Segment Start: DATASET RECORDS

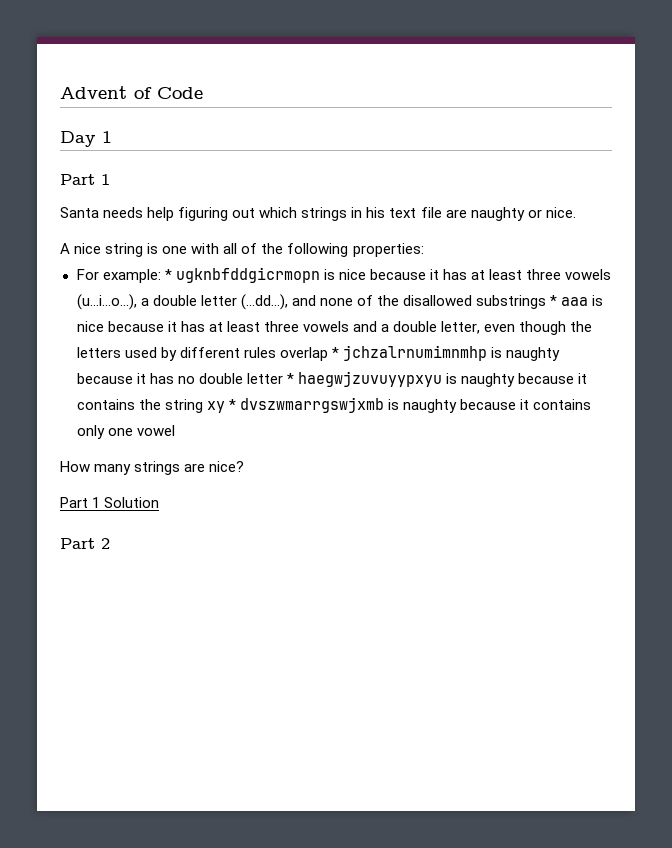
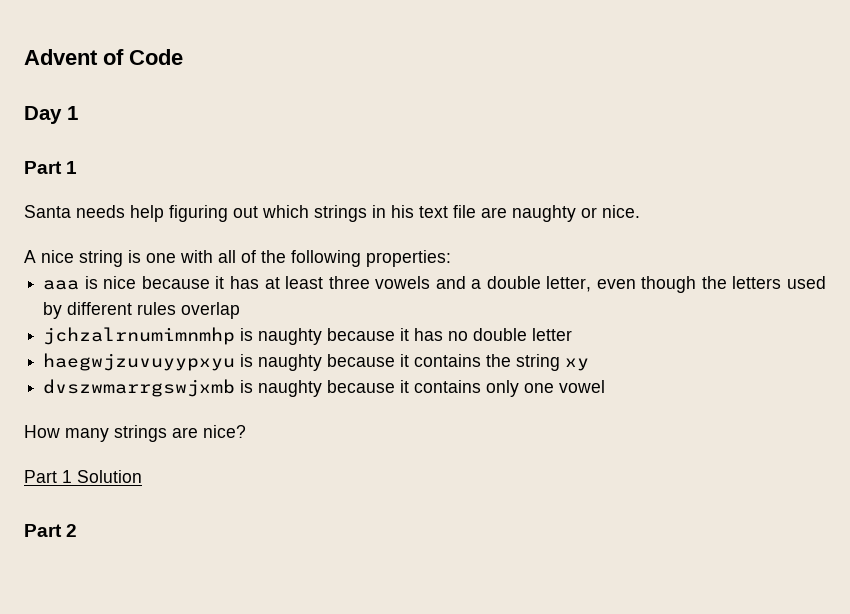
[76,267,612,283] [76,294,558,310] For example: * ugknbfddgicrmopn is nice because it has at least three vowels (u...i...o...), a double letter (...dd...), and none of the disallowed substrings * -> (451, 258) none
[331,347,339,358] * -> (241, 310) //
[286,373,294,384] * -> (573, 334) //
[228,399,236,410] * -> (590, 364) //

Segment End: DATASET RECORDS
Segment Start: DATASET RECORDS

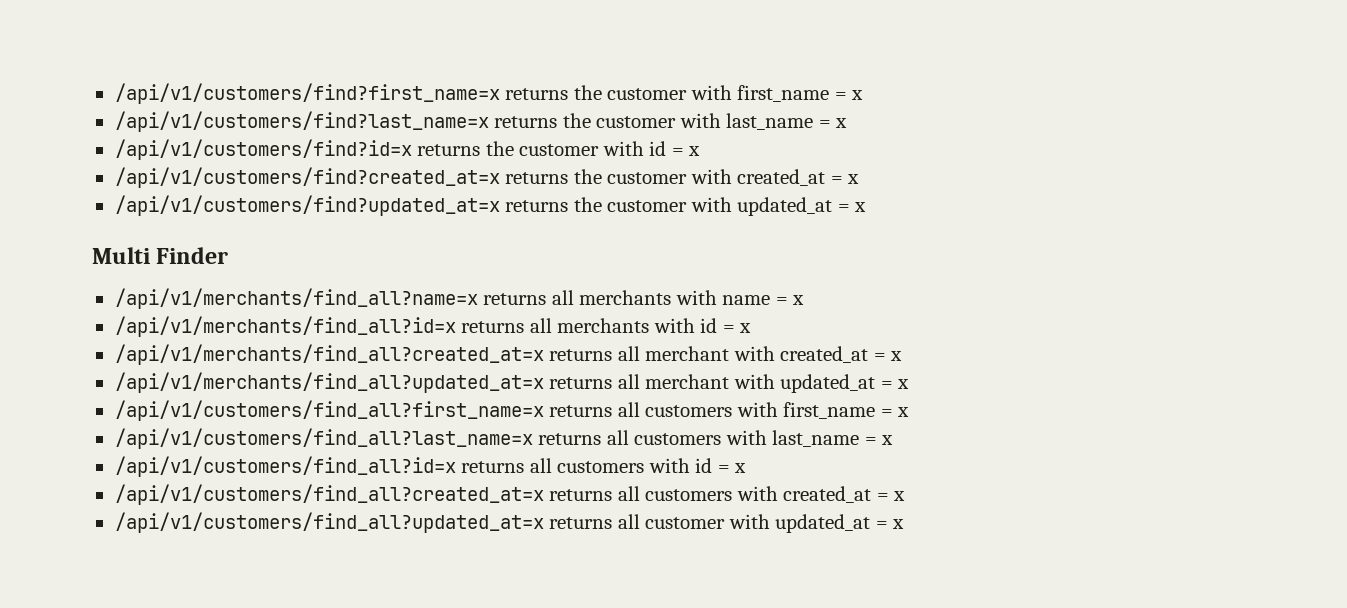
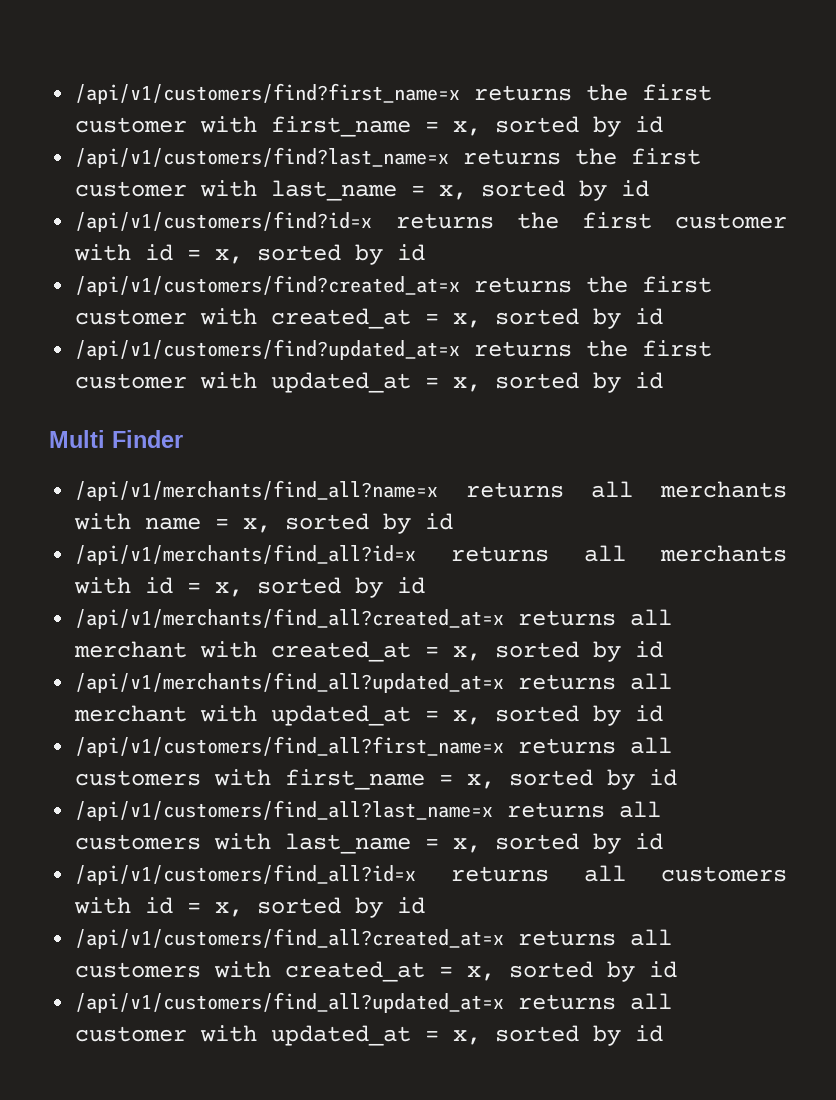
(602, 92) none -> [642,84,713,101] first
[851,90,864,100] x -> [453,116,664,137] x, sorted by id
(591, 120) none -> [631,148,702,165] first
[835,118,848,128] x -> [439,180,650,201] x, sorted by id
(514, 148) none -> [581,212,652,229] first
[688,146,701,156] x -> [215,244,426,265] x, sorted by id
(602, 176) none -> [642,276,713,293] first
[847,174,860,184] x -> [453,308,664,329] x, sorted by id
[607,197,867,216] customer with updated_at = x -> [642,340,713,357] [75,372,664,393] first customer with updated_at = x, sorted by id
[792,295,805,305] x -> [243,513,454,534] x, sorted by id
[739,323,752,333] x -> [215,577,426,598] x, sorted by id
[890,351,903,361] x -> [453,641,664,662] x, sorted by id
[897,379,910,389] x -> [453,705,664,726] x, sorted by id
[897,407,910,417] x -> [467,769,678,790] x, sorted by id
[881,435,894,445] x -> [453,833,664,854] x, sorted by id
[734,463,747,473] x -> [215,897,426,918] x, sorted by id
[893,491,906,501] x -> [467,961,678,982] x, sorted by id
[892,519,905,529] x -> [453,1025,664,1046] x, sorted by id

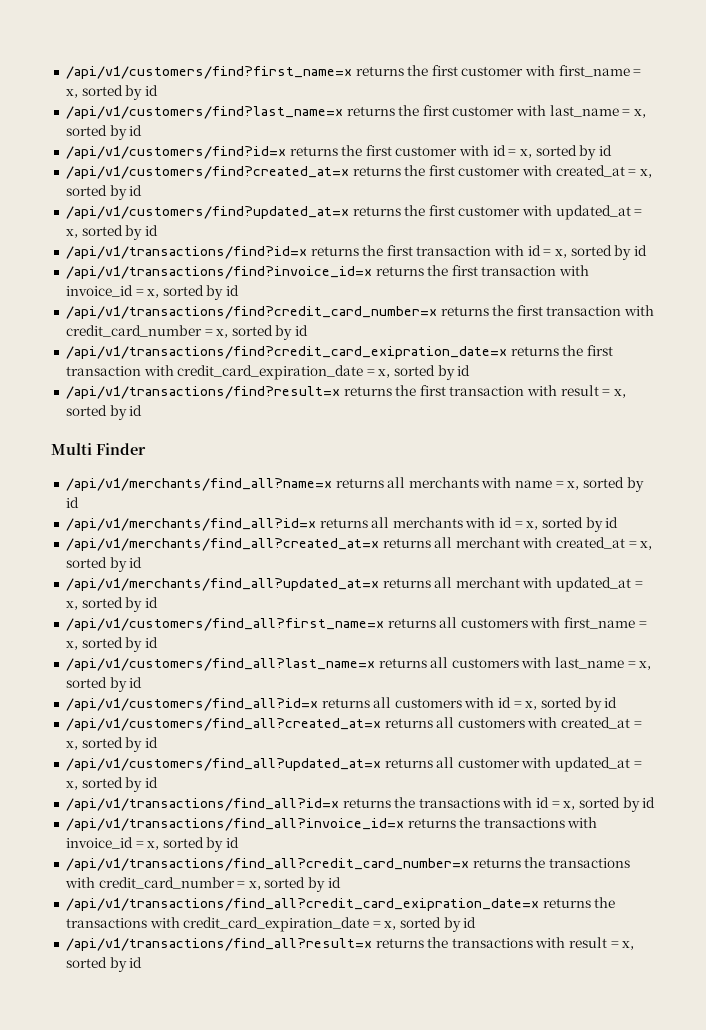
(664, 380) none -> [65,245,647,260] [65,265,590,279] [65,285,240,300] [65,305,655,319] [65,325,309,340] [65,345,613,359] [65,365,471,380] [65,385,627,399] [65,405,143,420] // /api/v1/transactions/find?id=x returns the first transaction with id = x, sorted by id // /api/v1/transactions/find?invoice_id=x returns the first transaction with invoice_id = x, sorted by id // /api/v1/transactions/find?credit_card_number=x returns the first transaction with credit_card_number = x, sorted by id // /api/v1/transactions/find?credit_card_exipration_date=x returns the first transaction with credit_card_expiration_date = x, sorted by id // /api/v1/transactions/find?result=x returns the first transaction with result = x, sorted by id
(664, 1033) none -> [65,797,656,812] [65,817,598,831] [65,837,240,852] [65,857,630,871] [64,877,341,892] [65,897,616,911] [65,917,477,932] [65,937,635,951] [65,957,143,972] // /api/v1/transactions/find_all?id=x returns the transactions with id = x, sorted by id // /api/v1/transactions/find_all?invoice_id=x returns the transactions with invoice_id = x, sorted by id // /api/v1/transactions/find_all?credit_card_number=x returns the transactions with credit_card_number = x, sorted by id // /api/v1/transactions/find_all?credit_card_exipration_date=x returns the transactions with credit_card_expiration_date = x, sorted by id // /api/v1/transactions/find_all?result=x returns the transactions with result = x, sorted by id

Segment End: DATASET RECORDS
Segment Start: DATASET RECORDS

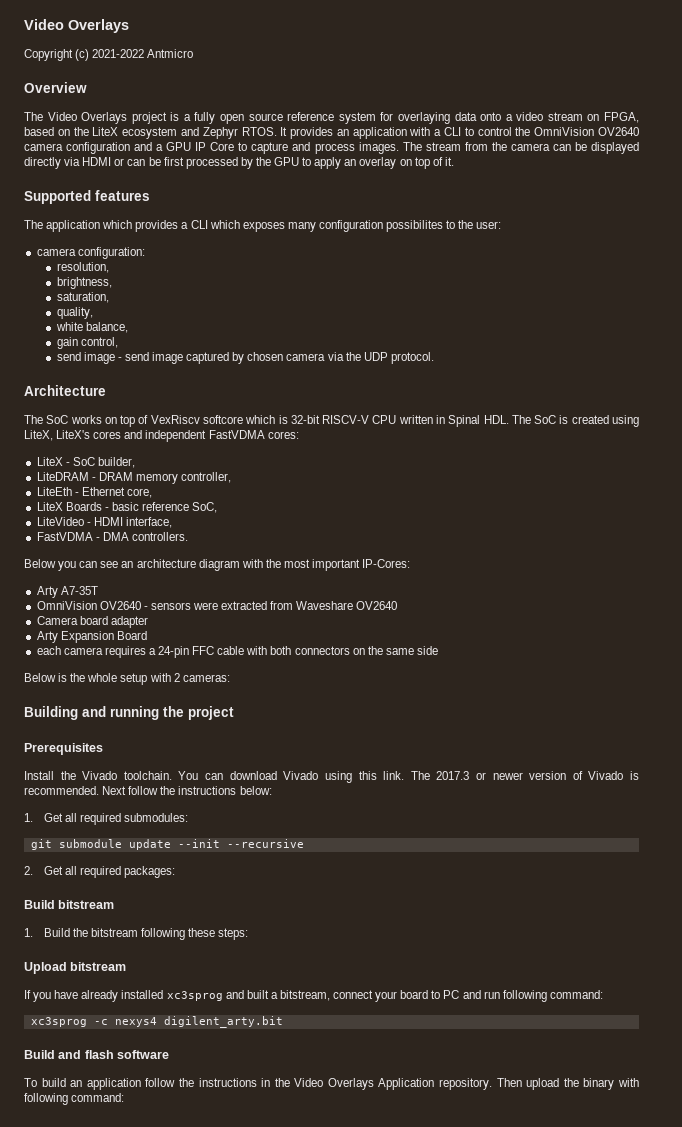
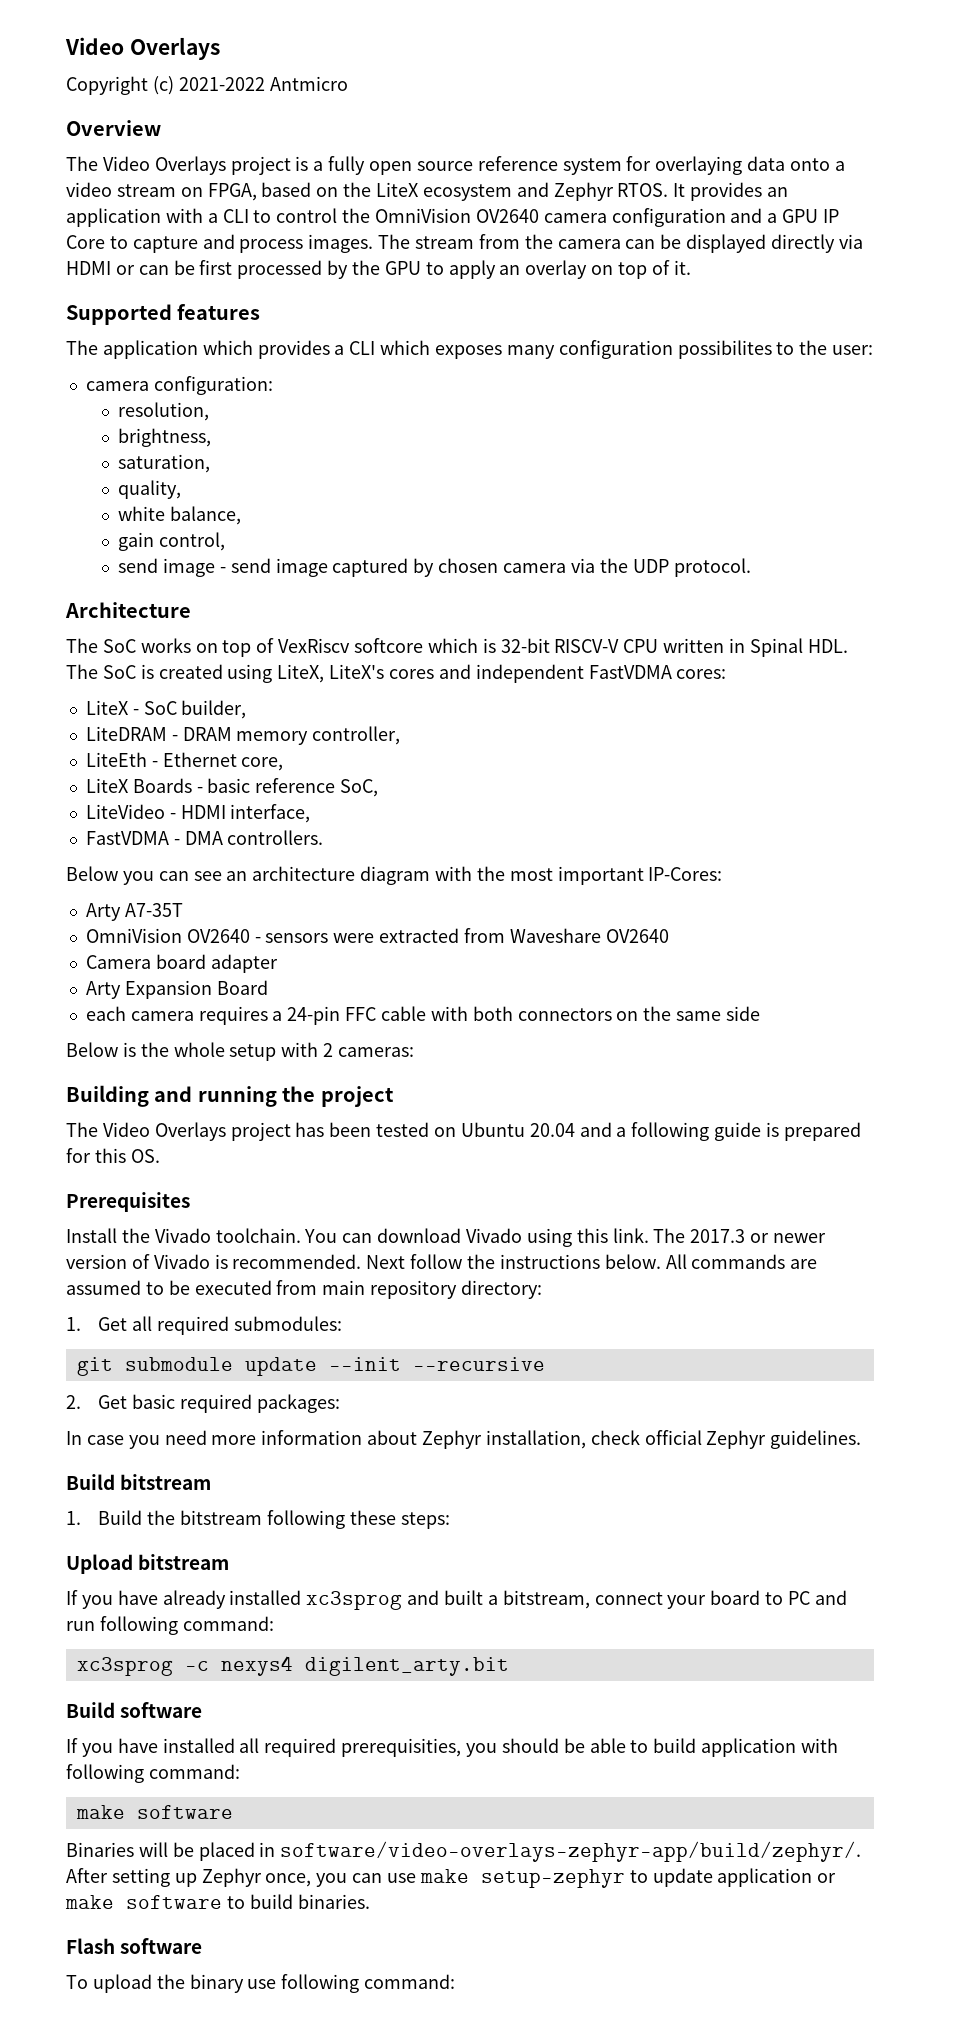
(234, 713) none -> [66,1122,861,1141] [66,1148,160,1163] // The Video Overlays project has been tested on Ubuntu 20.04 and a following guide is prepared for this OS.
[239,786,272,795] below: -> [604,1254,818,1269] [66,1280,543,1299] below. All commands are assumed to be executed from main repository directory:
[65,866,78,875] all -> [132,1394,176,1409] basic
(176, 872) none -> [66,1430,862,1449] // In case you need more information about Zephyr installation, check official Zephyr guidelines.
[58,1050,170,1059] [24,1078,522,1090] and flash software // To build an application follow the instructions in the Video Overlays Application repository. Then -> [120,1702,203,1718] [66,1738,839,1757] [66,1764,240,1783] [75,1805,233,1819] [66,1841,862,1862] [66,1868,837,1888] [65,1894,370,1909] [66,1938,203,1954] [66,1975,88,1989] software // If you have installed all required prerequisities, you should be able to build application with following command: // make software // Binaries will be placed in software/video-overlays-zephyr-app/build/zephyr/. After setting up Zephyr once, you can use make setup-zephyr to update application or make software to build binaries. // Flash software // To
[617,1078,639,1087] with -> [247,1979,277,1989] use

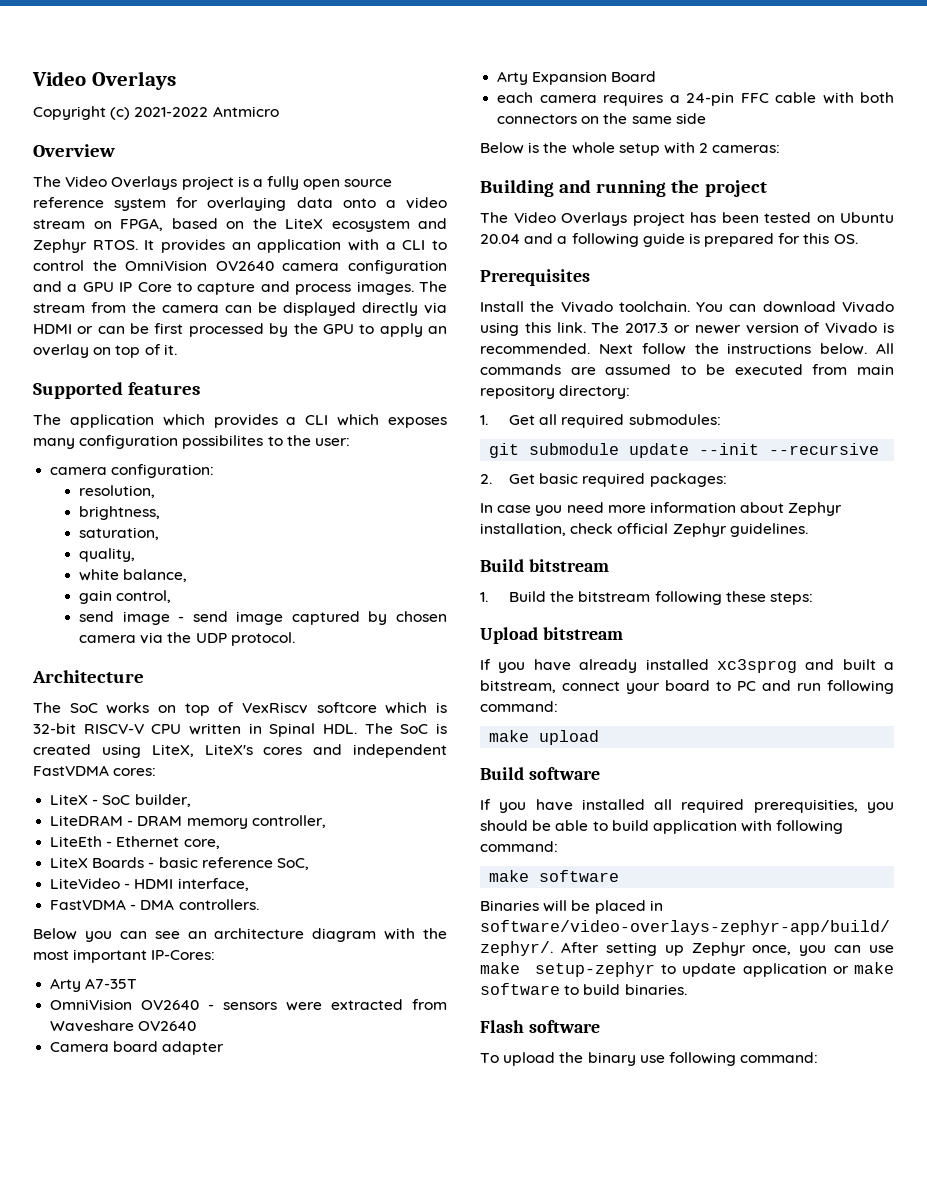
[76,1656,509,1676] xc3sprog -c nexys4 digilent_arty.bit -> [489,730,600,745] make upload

Segment End: DATASET RECORDS

EXERCISE DETAILS
Reproduce exactly the lines above from the line with "[897,379,910,389] x ->" to the line with "[892,519,905,529] x ->", including both, and add nothing.

EXPECTED ANSWER
[897,379,910,389] x -> [453,705,664,726] x, sorted by id
[897,407,910,417] x -> [467,769,678,790] x, sorted by id
[881,435,894,445] x -> [453,833,664,854] x, sorted by id
[734,463,747,473] x -> [215,897,426,918] x, sorted by id
[893,491,906,501] x -> [467,961,678,982] x, sorted by id
[892,519,905,529] x -> [453,1025,664,1046] x, sorted by id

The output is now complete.